# Records for the exercise

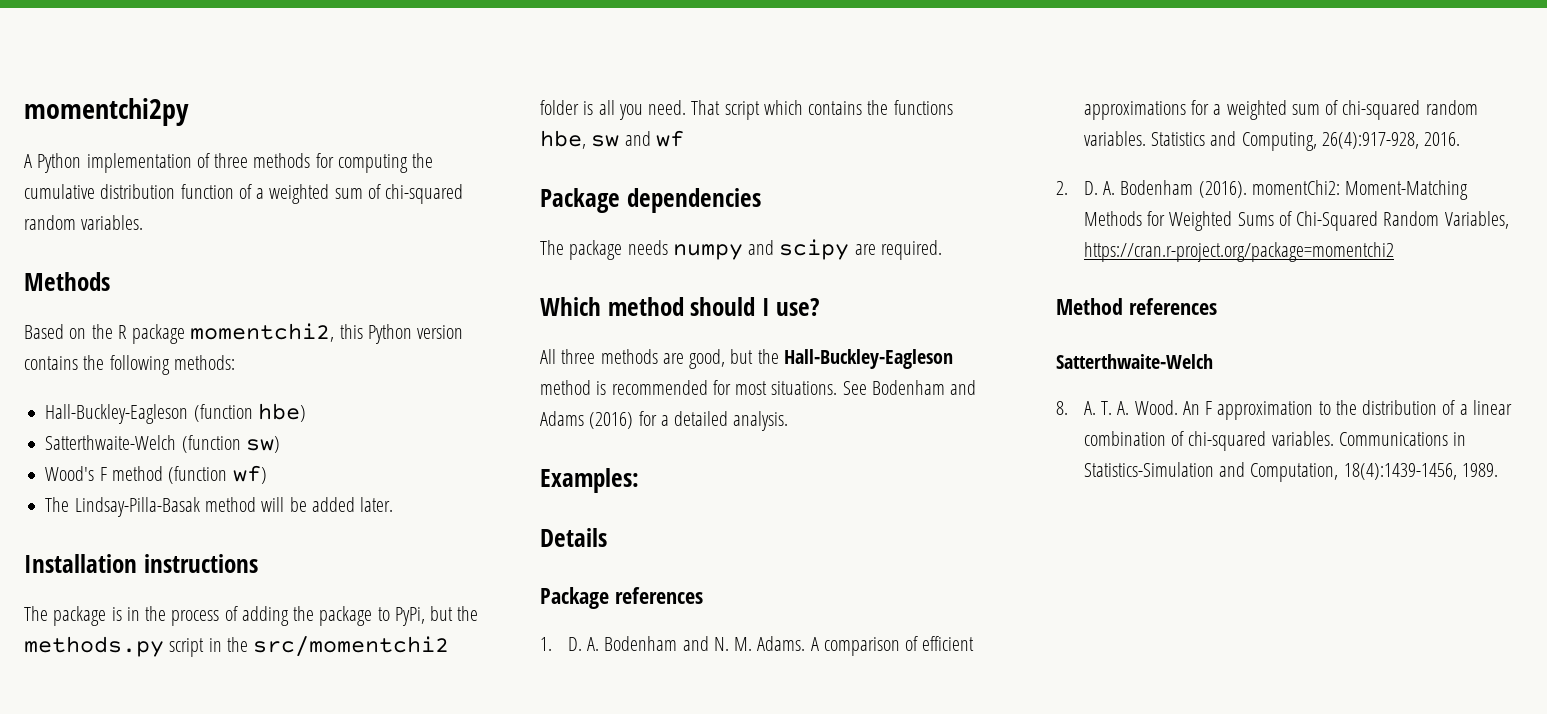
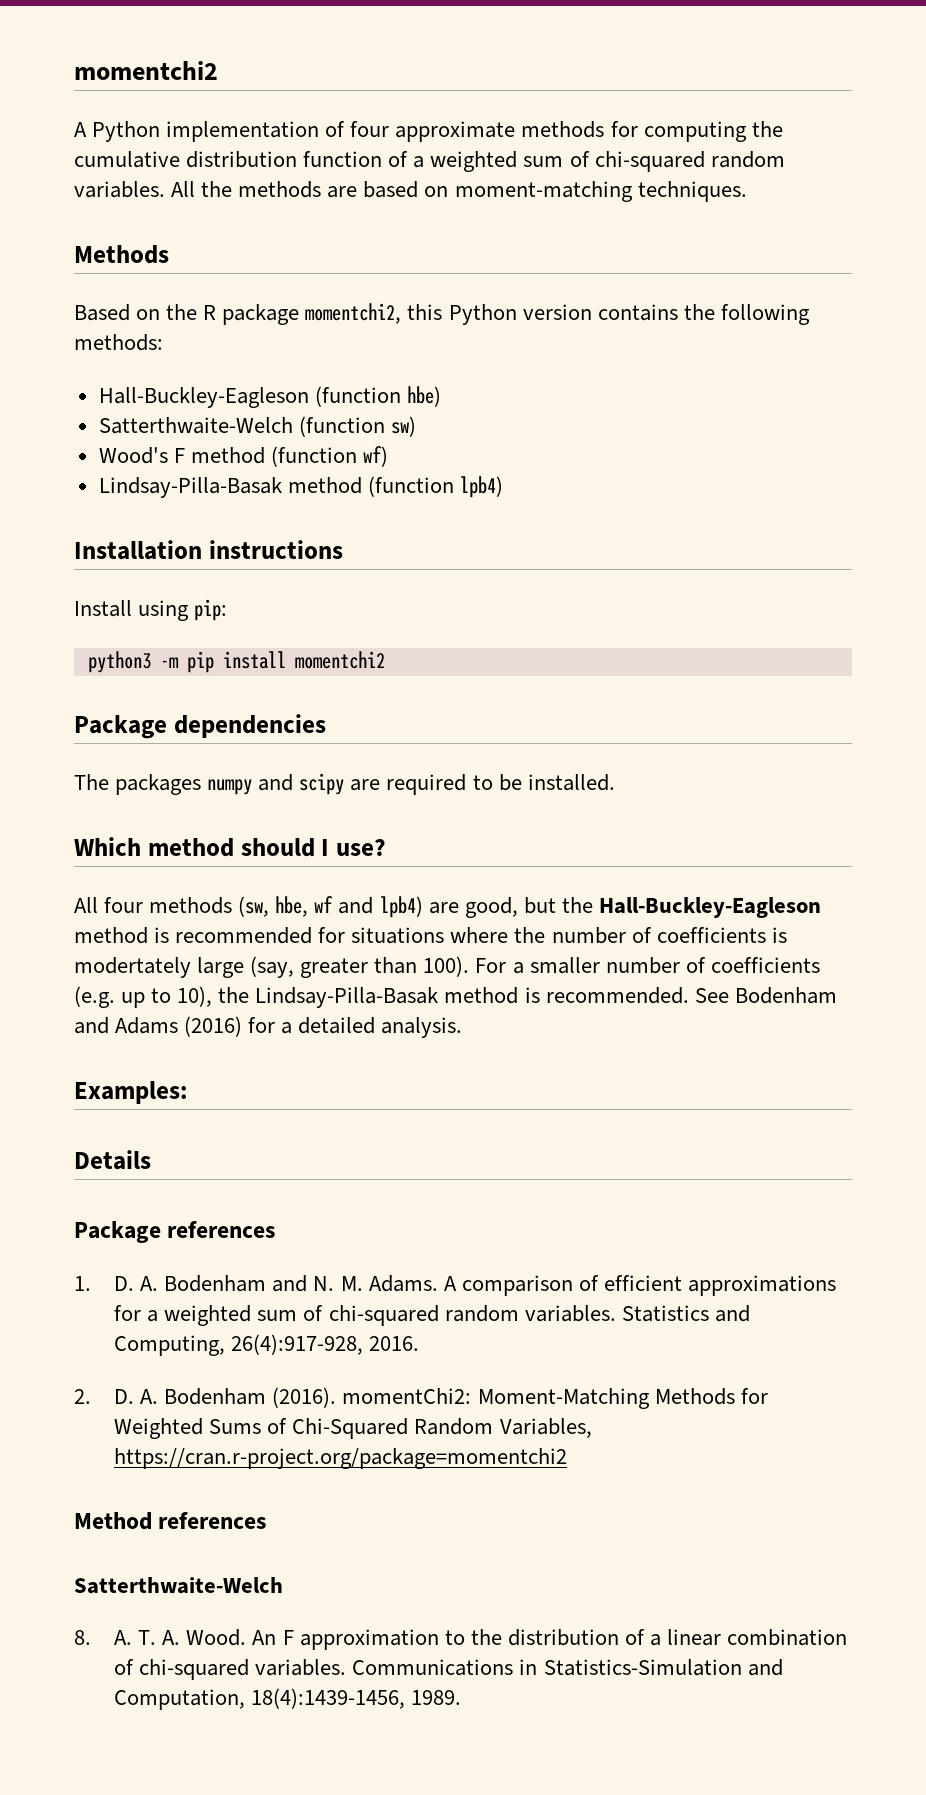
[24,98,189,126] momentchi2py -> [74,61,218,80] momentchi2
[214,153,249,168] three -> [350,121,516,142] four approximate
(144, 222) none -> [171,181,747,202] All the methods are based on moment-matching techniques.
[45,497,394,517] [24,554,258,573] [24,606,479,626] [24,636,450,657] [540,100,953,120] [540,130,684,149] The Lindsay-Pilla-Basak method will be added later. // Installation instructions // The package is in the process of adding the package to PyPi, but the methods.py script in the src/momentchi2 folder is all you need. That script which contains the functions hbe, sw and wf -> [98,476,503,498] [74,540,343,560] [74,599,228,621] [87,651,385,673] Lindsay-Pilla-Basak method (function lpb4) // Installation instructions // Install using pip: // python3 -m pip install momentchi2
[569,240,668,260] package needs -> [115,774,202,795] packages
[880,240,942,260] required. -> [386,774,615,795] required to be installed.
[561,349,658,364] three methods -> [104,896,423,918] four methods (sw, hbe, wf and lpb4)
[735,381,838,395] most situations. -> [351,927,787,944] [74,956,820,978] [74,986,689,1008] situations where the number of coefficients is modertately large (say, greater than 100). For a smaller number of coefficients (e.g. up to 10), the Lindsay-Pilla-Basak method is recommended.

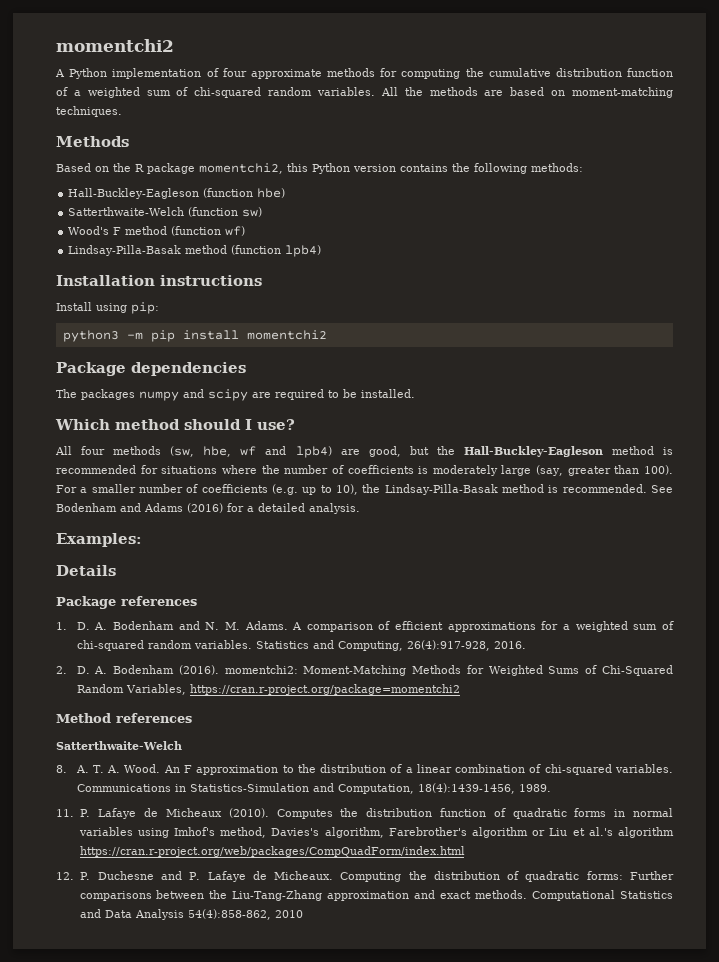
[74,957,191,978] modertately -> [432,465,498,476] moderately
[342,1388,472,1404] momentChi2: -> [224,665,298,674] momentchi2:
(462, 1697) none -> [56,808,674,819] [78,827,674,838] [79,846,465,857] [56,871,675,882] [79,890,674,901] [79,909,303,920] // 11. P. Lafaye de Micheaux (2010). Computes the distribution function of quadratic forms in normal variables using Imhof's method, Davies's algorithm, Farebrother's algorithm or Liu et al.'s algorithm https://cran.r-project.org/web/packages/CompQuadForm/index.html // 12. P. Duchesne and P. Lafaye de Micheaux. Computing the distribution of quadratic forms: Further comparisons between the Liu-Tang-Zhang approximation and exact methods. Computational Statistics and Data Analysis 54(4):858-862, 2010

--

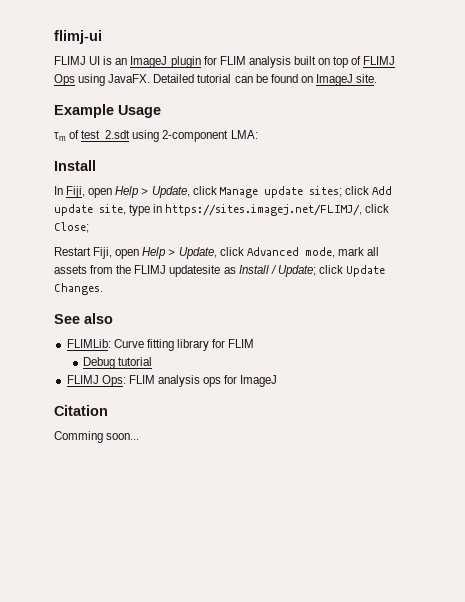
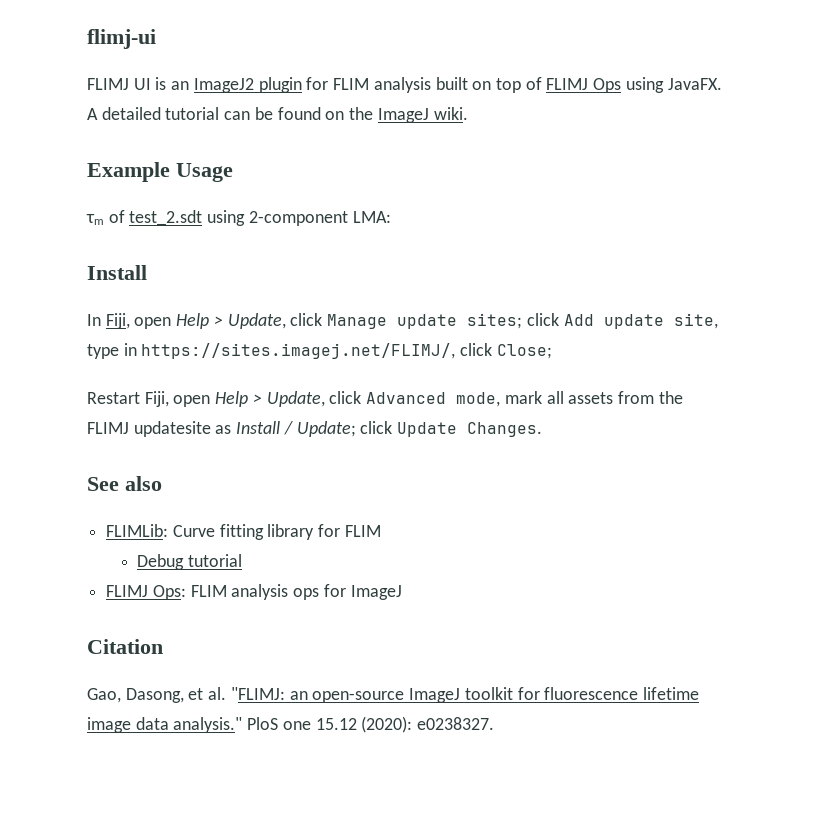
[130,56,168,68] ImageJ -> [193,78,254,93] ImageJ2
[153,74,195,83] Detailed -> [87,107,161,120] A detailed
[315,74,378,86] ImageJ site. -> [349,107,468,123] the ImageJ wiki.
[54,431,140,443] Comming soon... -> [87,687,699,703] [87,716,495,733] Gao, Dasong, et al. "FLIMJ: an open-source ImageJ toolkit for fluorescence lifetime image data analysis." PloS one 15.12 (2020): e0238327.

==

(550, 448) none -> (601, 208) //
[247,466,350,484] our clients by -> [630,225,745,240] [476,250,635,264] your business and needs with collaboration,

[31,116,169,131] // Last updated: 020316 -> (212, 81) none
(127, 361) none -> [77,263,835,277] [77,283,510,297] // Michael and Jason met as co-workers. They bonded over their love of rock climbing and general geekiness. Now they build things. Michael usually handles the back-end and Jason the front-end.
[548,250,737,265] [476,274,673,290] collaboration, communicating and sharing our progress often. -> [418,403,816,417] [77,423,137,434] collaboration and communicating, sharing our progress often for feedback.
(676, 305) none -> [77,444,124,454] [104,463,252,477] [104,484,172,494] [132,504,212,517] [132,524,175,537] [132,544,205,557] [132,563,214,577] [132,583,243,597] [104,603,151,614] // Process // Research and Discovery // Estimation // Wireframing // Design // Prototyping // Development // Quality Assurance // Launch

# About this exercise
Please return a copy of each line in the entries that has the string "collaboration".

# Output of the task
[247,466,350,484] our clients by -> [630,225,745,240] [476,250,635,264] your business and needs with collaboration,
[548,250,737,265] [476,274,673,290] collaboration, communicating and sharing our progress often. -> [418,403,816,417] [77,423,137,434] collaboration and communicating, sharing our progress often for feedback.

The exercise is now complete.